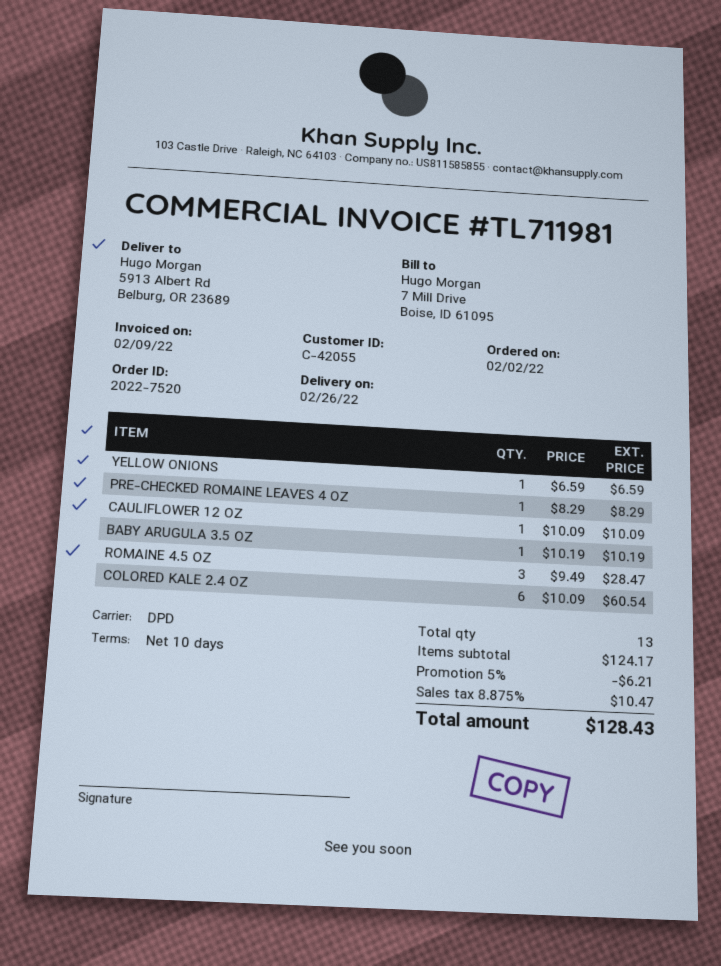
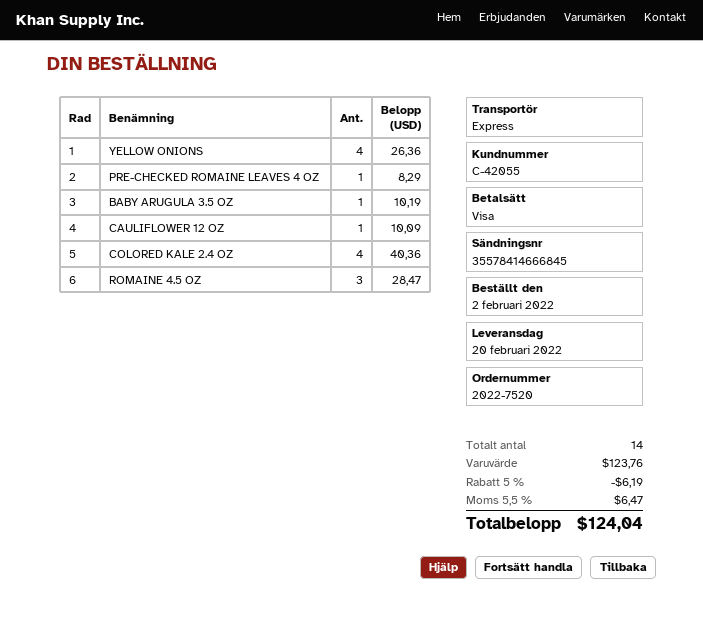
delivery date: 2022-02-26 -> 2022-02-20
shipping method: DPD -> express
YELLOW ONIONS: 1 for 6.59 -> 4 for 26.36
COLORED KALE 2.4 OZ: 6 for 60.54 -> 4 for 40.36
total quantity: 13 -> 14
subtotal: 124.17 -> 123.76
discount: 5% = 6.21 -> 5% = 6.19
tax: 8.875% = 10.47 -> 5.5% = 6.47
total: 128.43 -> 124.04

········

AIM OF THE EXERCISE — The entire listing above is to be copied exactly, with all pictures omitted.

ANSWER SECTION —
delivery date: 2022-02-26 -> 2022-02-20
shipping method: DPD -> express
YELLOW ONIONS: 1 for 6.59 -> 4 for 26.36
COLORED KALE 2.4 OZ: 6 for 60.54 -> 4 for 40.36
total quantity: 13 -> 14
subtotal: 124.17 -> 123.76
discount: 5% = 6.21 -> 5% = 6.19
tax: 8.875% = 10.47 -> 5.5% = 6.47
total: 128.43 -> 124.04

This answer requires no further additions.